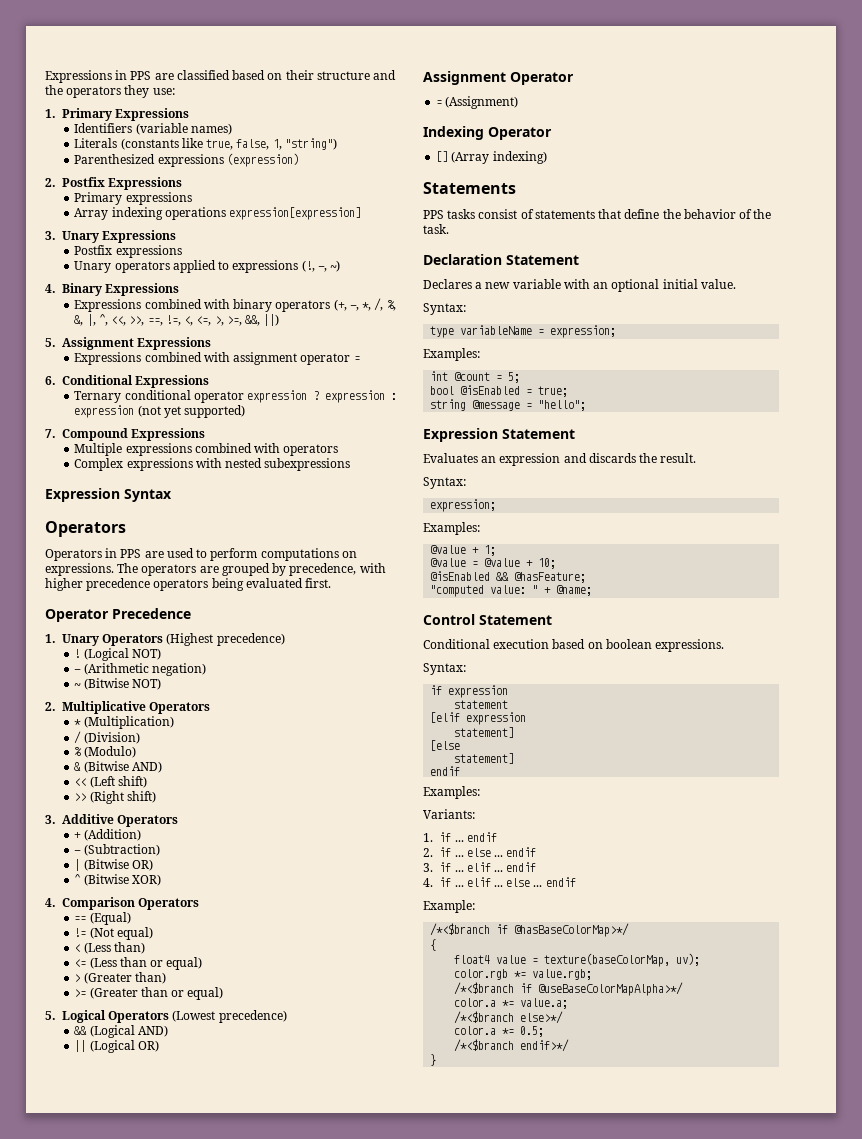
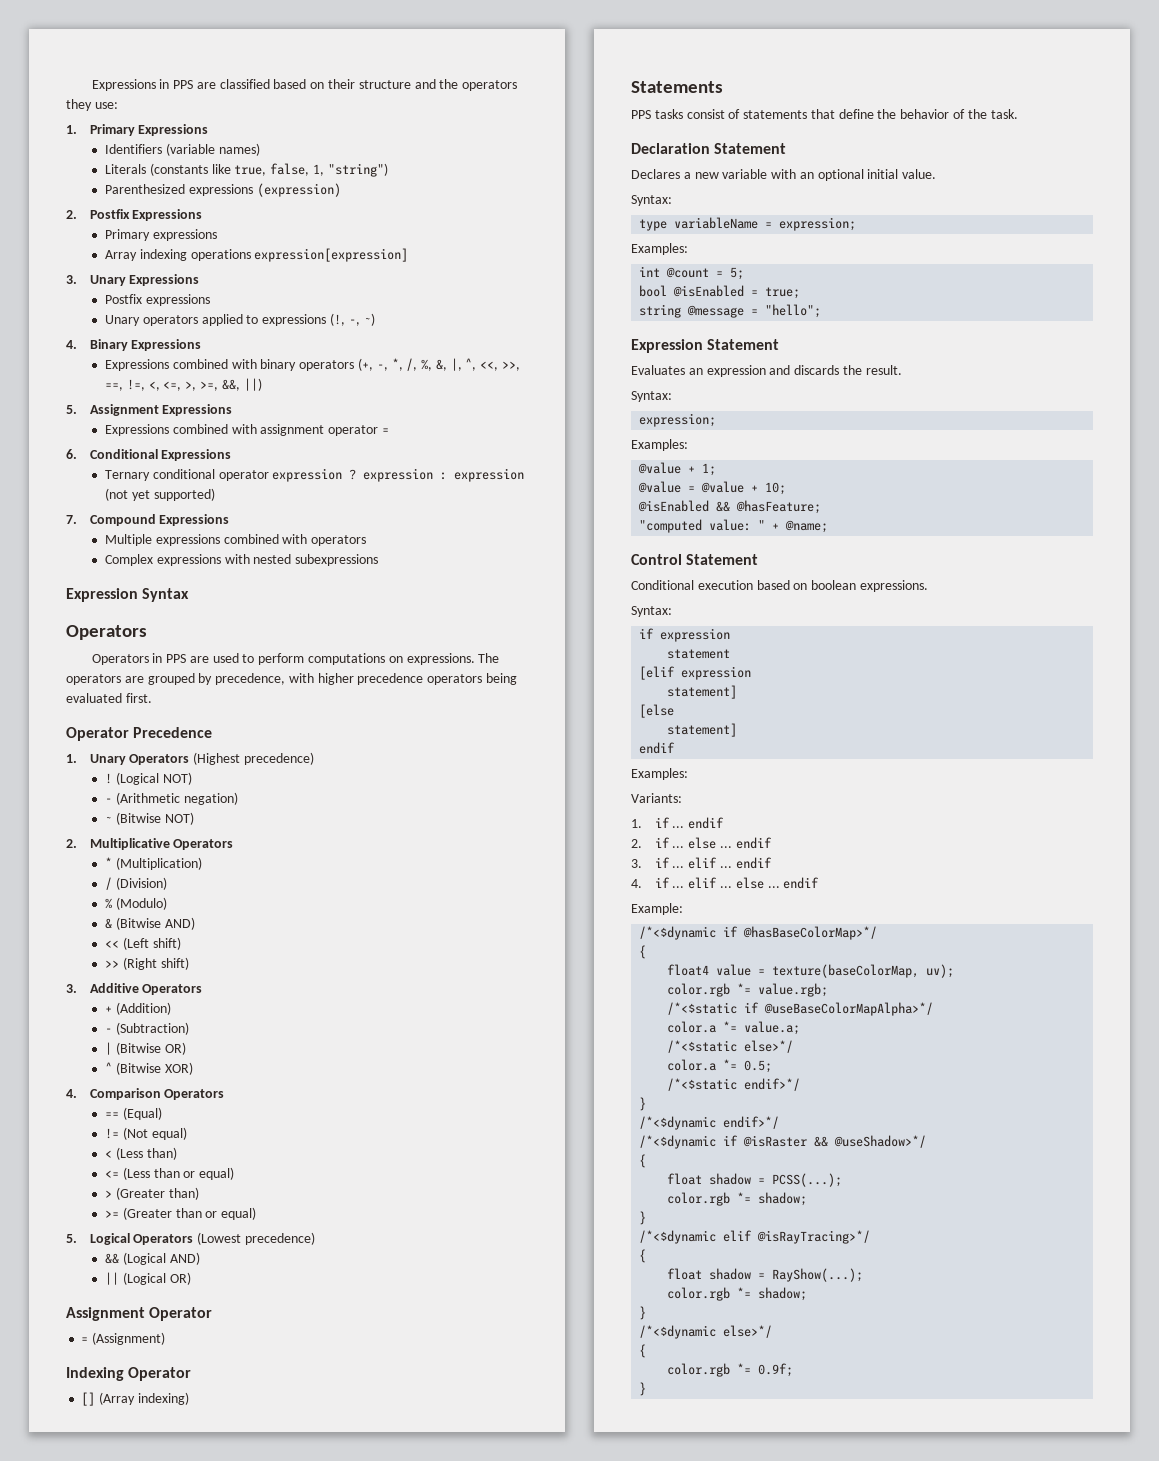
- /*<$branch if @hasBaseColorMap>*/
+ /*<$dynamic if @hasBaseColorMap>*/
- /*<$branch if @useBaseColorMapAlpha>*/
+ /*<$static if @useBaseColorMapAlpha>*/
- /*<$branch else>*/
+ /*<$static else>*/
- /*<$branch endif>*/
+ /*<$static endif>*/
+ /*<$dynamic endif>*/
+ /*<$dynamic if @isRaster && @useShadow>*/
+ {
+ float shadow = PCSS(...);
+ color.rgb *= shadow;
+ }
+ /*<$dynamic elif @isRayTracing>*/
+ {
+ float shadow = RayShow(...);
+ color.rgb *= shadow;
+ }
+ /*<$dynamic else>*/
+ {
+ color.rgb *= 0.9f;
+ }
※ ※ ※
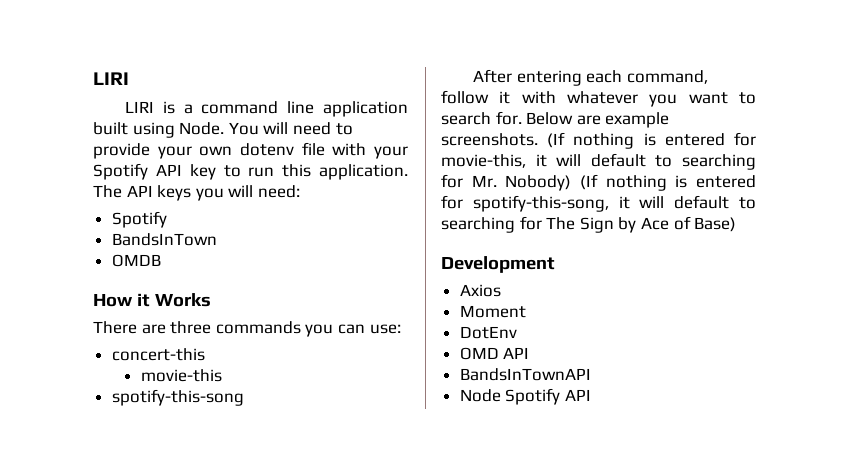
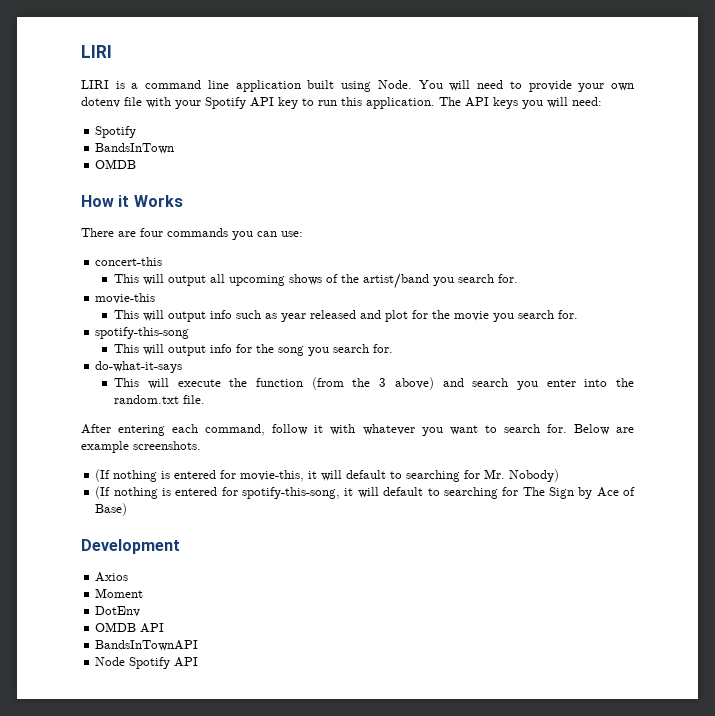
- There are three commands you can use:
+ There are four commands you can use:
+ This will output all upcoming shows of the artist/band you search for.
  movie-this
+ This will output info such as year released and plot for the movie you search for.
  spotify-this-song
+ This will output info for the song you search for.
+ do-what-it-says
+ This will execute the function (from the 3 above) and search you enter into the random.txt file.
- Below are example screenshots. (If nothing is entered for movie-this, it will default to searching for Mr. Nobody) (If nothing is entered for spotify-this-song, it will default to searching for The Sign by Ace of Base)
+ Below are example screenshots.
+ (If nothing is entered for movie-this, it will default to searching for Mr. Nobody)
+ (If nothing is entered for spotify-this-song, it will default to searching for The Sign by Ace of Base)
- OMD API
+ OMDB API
※ ※ ※
Copy all lines from the material that contain "float".

### Answer to the exercise
+ float shadow = PCSS(...);
+ float shadow = RayShow(...);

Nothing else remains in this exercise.